**Task to carry out**.
The line with "margin-left: 40px ->", the line with "<p>本专利的专利权期限为十年，自申请日起算。专利权人应当依照专利法及其实施细则规定缴纳年费。本专利的年费应当在每年 03 月", and all lines between them in the material below: return these exactly, and no others.

**Data for analysis**.
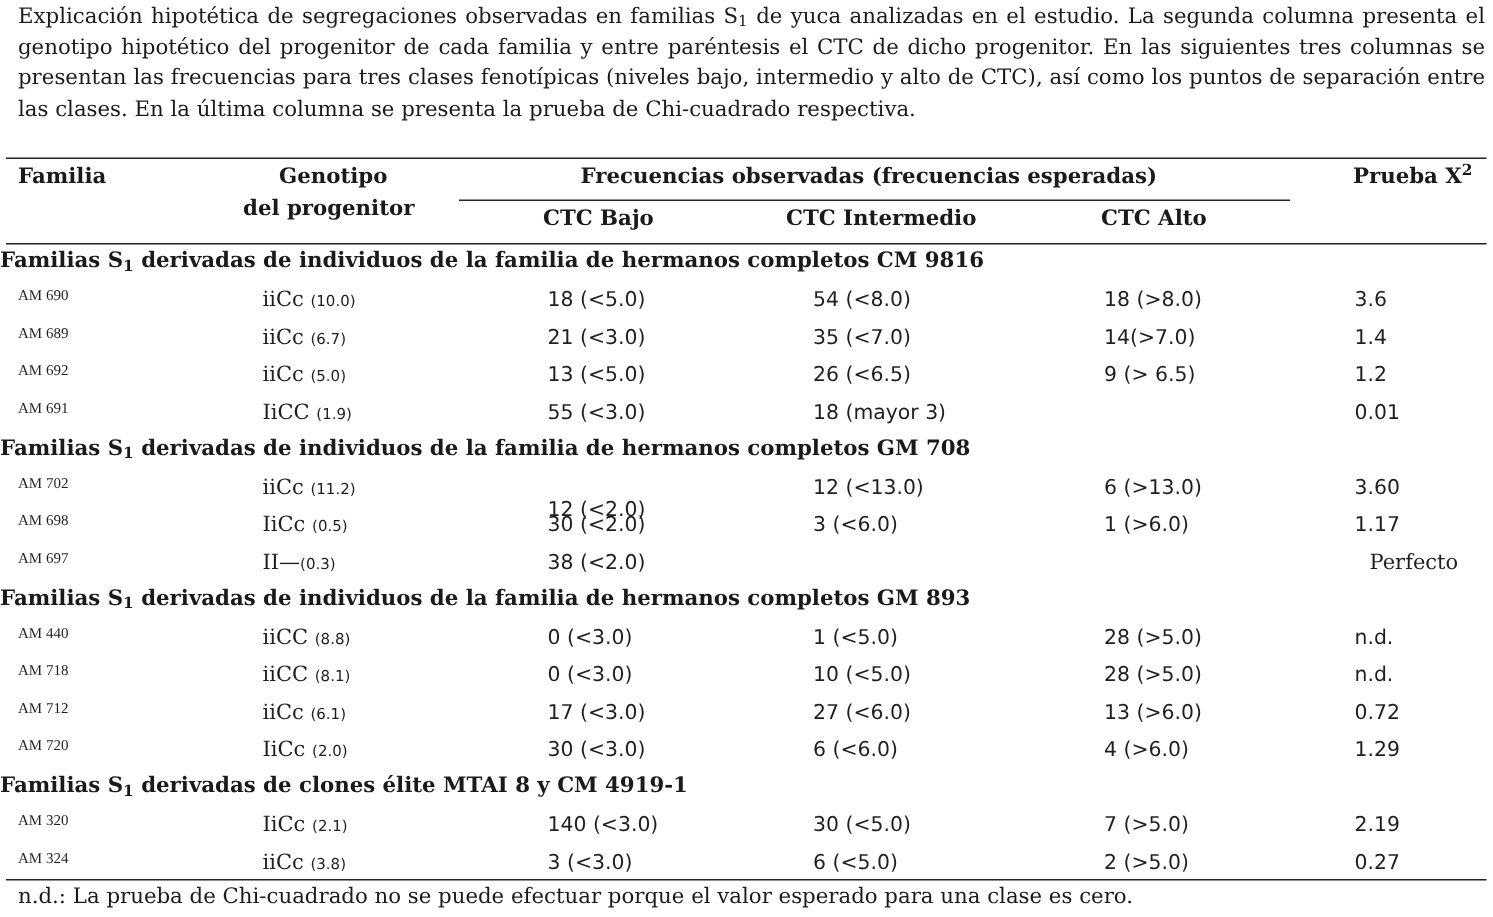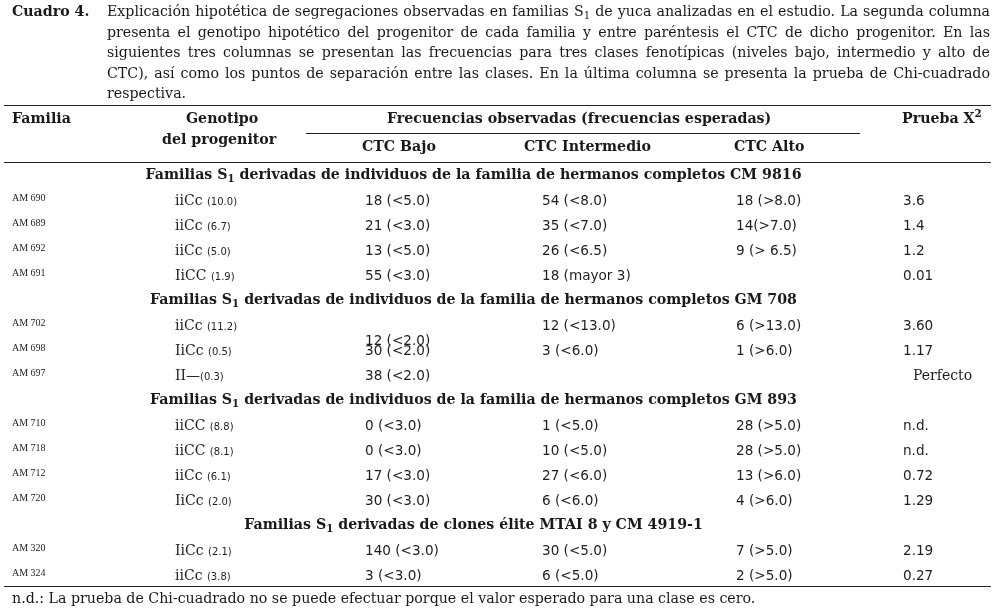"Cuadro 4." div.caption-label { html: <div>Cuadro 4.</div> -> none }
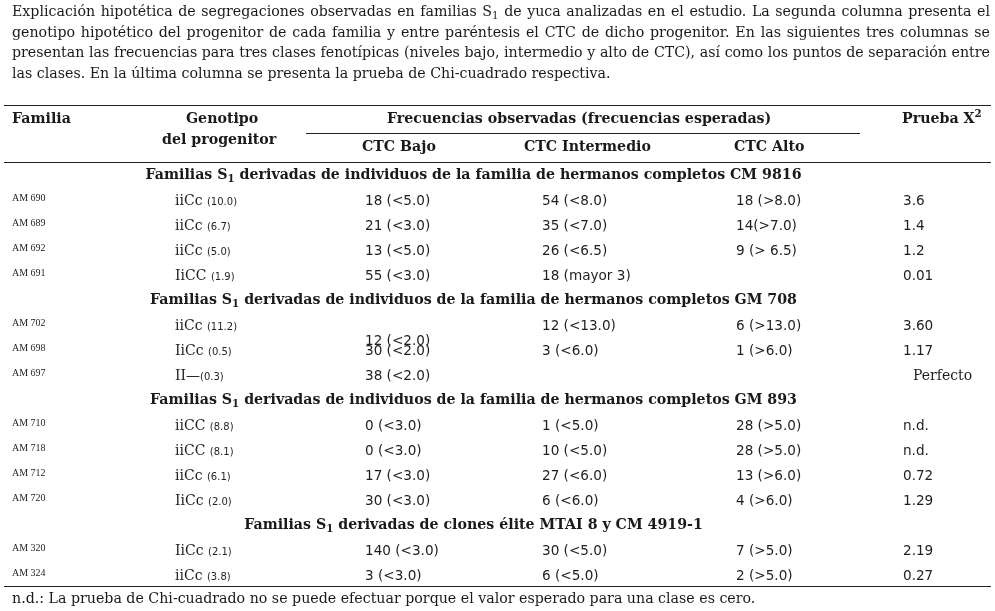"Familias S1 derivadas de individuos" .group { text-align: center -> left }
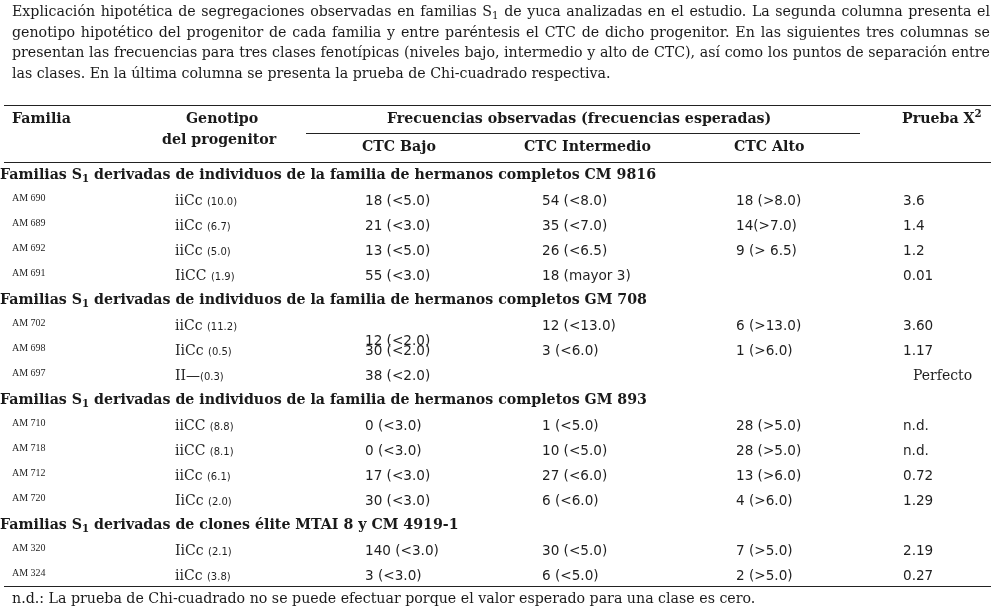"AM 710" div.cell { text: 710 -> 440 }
--
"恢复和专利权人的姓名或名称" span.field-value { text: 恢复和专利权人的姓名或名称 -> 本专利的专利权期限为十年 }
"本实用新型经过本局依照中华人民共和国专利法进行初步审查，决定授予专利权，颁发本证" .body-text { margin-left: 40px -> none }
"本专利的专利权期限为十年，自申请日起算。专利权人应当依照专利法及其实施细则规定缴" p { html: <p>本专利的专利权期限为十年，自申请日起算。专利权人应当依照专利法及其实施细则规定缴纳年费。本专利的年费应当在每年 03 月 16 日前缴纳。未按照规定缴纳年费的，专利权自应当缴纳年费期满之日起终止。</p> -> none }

**Exercise output**.
"本实用新型经过本局依照中华人民共和国专利法进行初步审查，决定授予专利权，颁发本证" .body-text { margin-left: 40px -> none }
"本专利的专利权期限为十年，自申请日起算。专利权人应当依照专利法及其实施细则规定缴" p { html: <p>本专利的专利权期限为十年，自申请日起算。专利权人应当依照专利法及其实施细则规定缴纳年费。本专利的年费应当在每年 03 月 16 日前缴纳。未按照规定缴纳年费的，专利权自应当缴纳年费期满之日起终止。</p> -> none }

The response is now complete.